F. G. C’est compliqué, même si, à ma connaissance, aucun centre d’hébergement n’a fermé. Toutefois, beaucoup ont dû suspendre des activités, les structures fonctionnant avec 30 à 40 % d’effectifs en moins. Parce que des personnels sont malades (ou à risques) ou qu’ils doivent garder leurs enfants, le secteur ne bénéficiant pas du système de garde mis en place pour le sanitaire (même si, ici et là, quelques préfets l’ont étendu à leur intention). Enfin, reste le plus problématique, en particulier en hébergement collectif : l’absence de matériels de protection, source de tensions. À ce jour, les masques chirurgicaux commandés par l’État ne parviennent pas au champ Accueil-Hébergement Insertion (AHI) qui n’est toujours pas considéré comme prioritaire. Si les associations réussissent à s’en procurer en petites quantités, la question de la protection des salariés et des bénévoles reste entière.

Les gestionnaires en sortiront-ils financièrement indemnes ?

F. G. C’est un vrai sujet. Nous avons obtenu la sanctuarisation des financements pour les activités tarifées ou subventionnées, y compris celles qui ont dû être arrêtées. Pour autant, nous sommes en train de chiffrer les surcoûts liés à la crise, que l’État doit absorber (intérim pour remplacer les absents, matériel de protection, équipement informatique, alimentation…). Des consignes nationales sont nécessaires pour qu’il n’y ait pas d’ambiguïté quand les structures iront demain négocier leur budget. Car ces dépenses auront un impact sur les prix de journée. C’est pourquoi nous réclamons aussi, pour 2020 et 2021, la suspension des tarifs plafonds, mécanique insoutenable dans ce contexte.

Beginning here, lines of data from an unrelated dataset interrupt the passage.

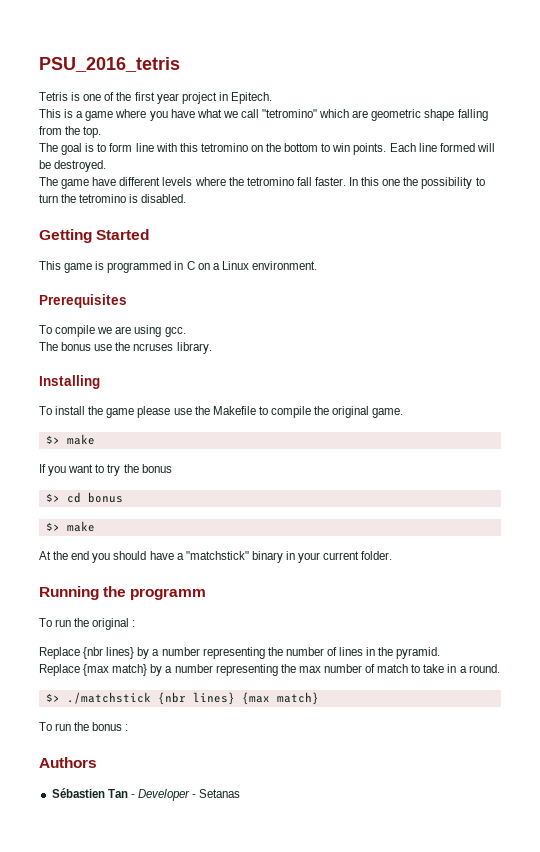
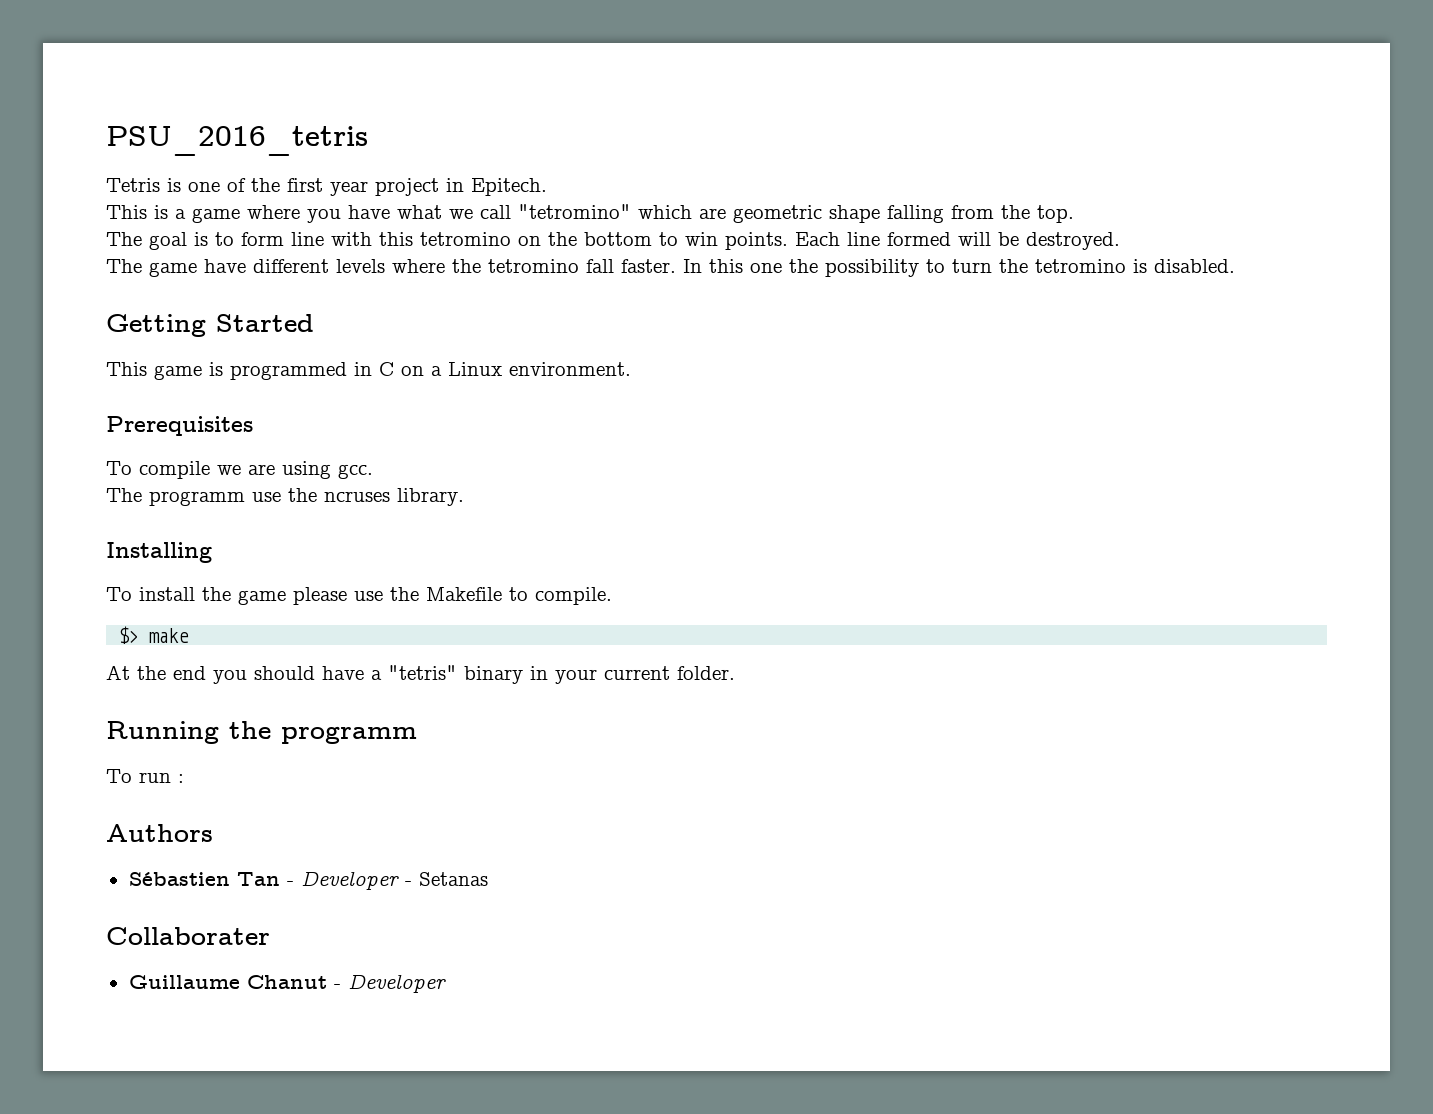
- The bonus use the ncruses library.
+ The programm use the ncruses library.
- To install the game please use the Makefile to compile the original game.
- $> make
- If you want to try the bonus
- $> cd bonus
+ To install the game please use the Makefile to compile.
- At the end you should have a "matchstick" binary in your current folder.
+ At the end you should have a "tetris" binary in your current folder.
- To run the original :
- Replace {nbr lines} by a number representing the number of lines in the pyramid.
- Replace {max match} by a number representing the max number of match to take in a round.
- $> ./matchstick {nbr lines} {max match}
- To run the bonus :
+ To run :
+ Collaborater
+ Guillaume Chanut - Developer

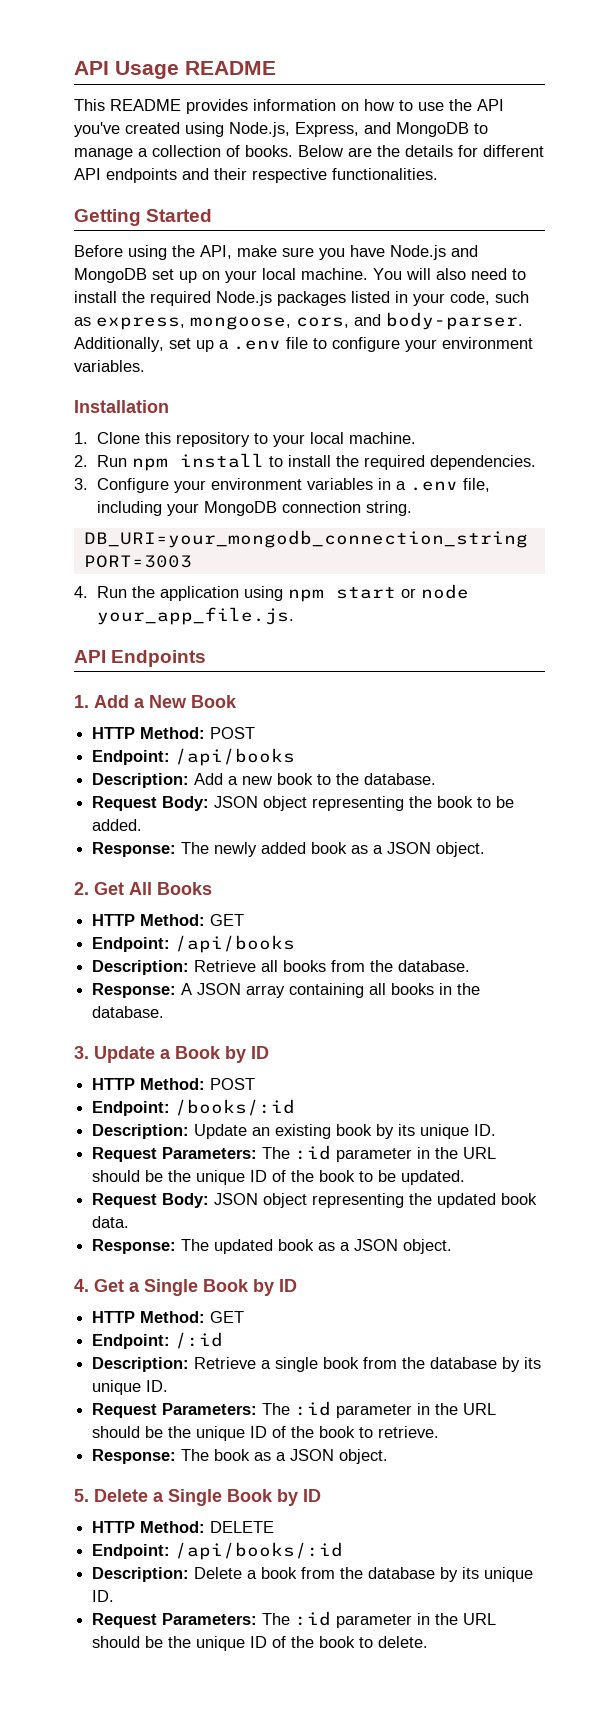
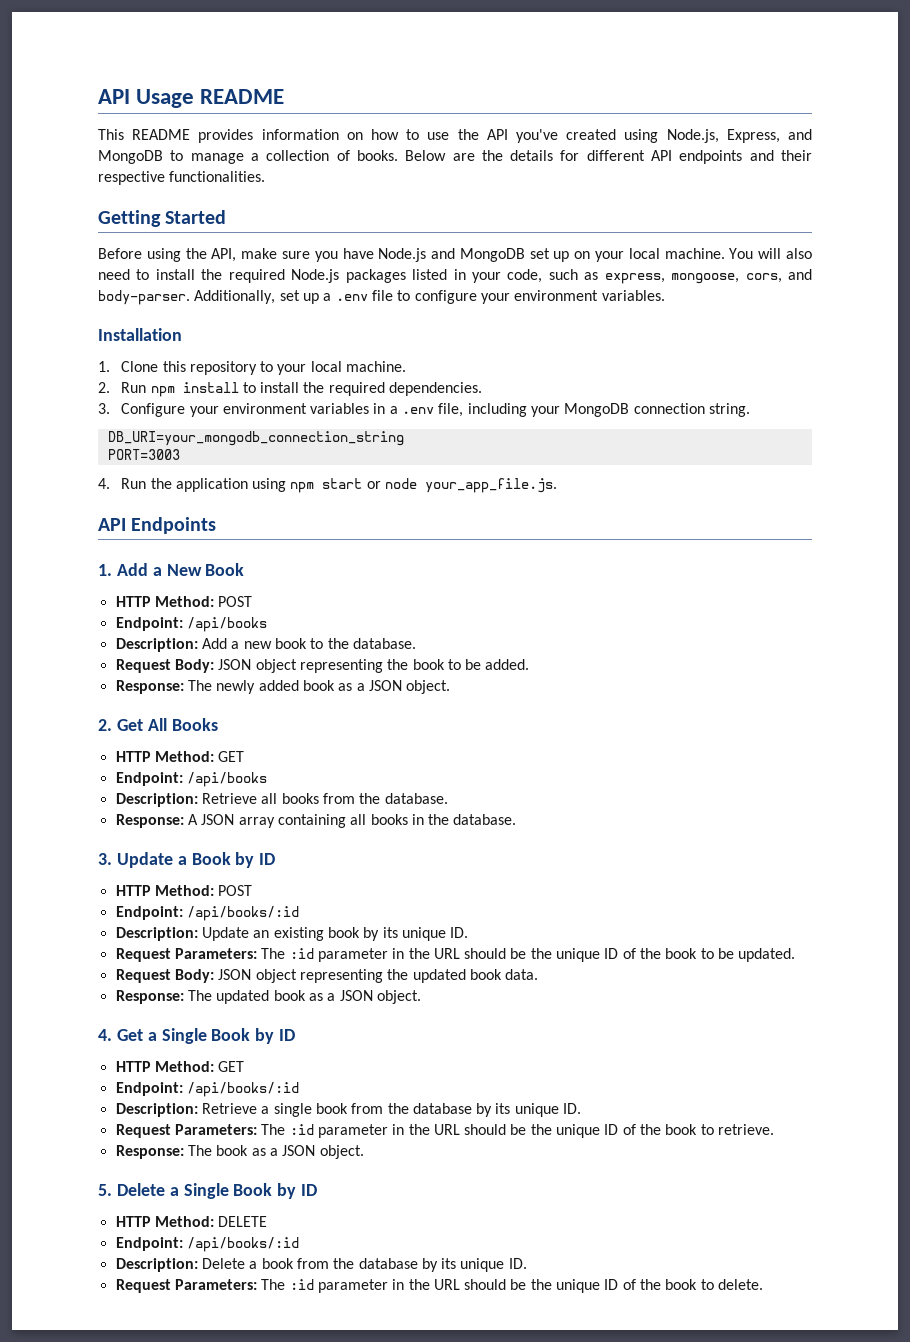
  3. Update a Book by ID
  HTTP Method: POST
- Endpoint: /books/:id
+ Endpoint: /api/books/:id
  4. Get a Single Book by ID
  HTTP Method: GET
- Endpoint: /:id
+ Endpoint: /api/books/:id

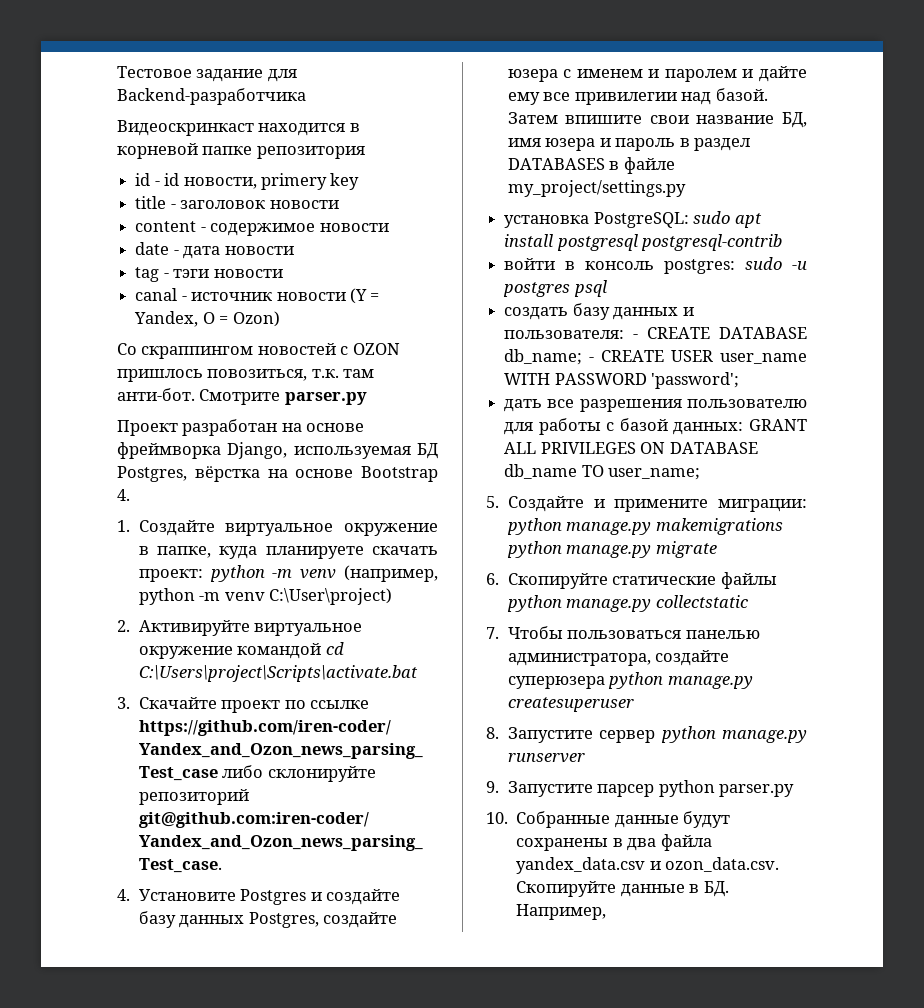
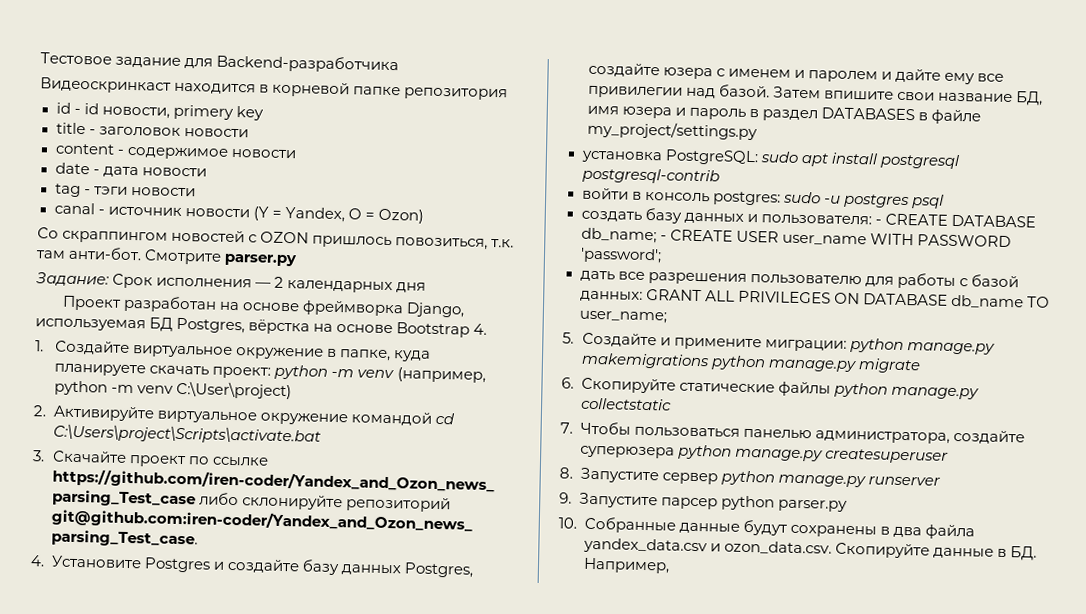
+ Задание: Срок исполнения — 2 календарных дня

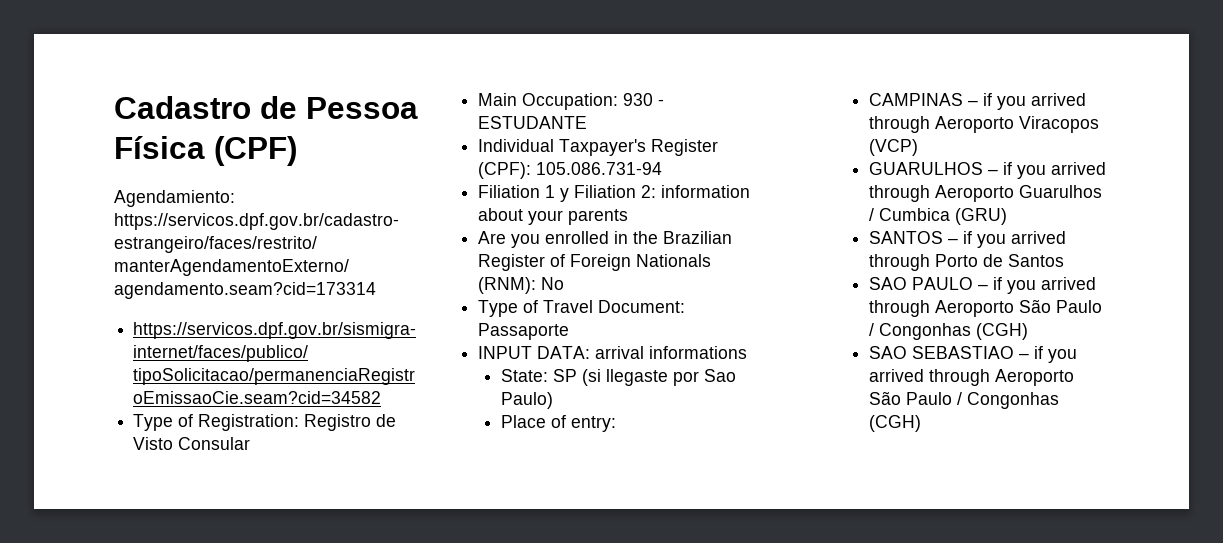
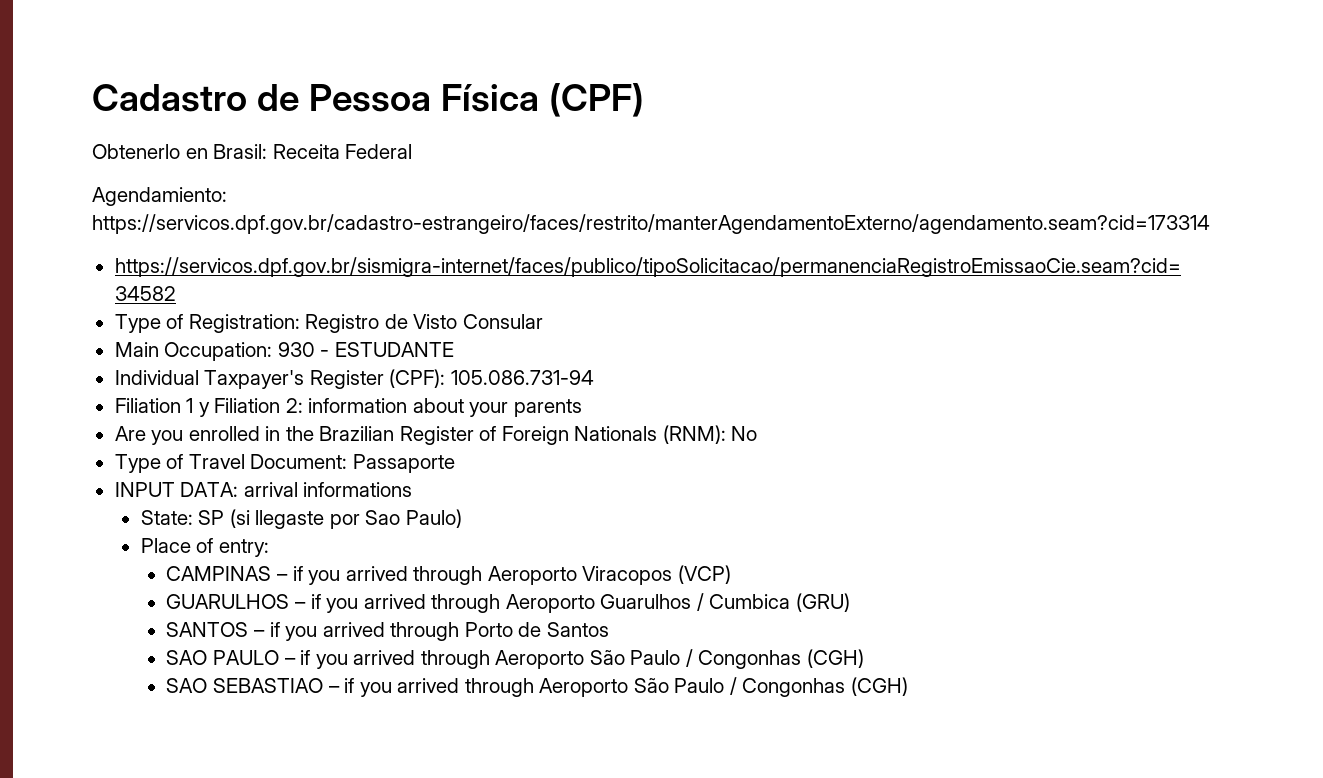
+ Obtenerlo en Brasil: Receita Federal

La crise a-t-elle aussi été l’occasion d’obtenir des avancées sur lesquelles capitaliser ?

F. G. En effet. Elle a d’abord permis l’émergence de nouveaux partenariats avec le sanitaire, le contexte ayant révélé les carences existant sur la prévention, le dépistage et l’accès aux soins des sans domicile. Une fois passée l’épidémie, il serait nécessaire de préserver la plus-value qu’offrent les 88 centres spécialisés ouverts pour les SDF avérés Covid + ne nécessitant pas d’hospitalisation. En les transformant, par exemple, en lits LHSS-LAM afin de renforcer l’offre d’hébergement médicalisé pour les malades chroniques ? Même chose pour les équipes mobiles sanitaires déployées par les agences régionales de santé (ARS) : leur pérennisation à terme renforcerait l’accompagnement des personnes à la rue, hébergées ou en logement accompagné. Autre avancée notable, la mobilisation de l’État en matière d’hébergement. Outre la prolongation, à notre demande, de la trêve qui a permis le maintien des places hivernales et le report des expulsions, il a été volontariste sur la réquisition de places en hôtel – 9 500 mi-avril. Cet effort a permis de résorber la crise de l’hébergement des familles à Paris, prouvant ainsi qu’il n’y a pas de fatalité au sans-abrisme ! Reste les hommes seuls isolés, toujours source d’inquiétudes : cumulant les problématiques, ils restent les plus difficiles à accompagner et pourtant les plus en danger aujourd’hui. Il nous faut réfléchir à des solutions nouvelles avec le ministère qui réunit les fédérations deux fois par semaine.

Les dispositifs d’aide alimentaire ne sont-ils pas une première réponse pour ce public ?

F. G. Le déploiement des chèques-services est un bon outil, mais le volume est trop faible vu les besoins. En outre, la question alimentaire devient prégnante aussi pour les familles des classes populaires, faute d’accès à la cantine et en raison des baisses de revenus liées à la perte d’activité. Si l’aide exceptionnelle de solidarité, débloquée par le gouvernement mi-mai, est bienvenue, elle est aussi trop modeste : 150 euros pour une personne seule censés couvrir les besoins de deux mois de confinement ! Son montant doit être revu et le soutien prolongé. D’autant que de trop nombreux publics en sont évincés (allocataires de l’Aspa, de l’AAH, 18-25 ans…). Enfin, cette mesure ne doit pas nous exonérer d’une réflexion sur la revalorisation des minima sociaux, RSA en tête.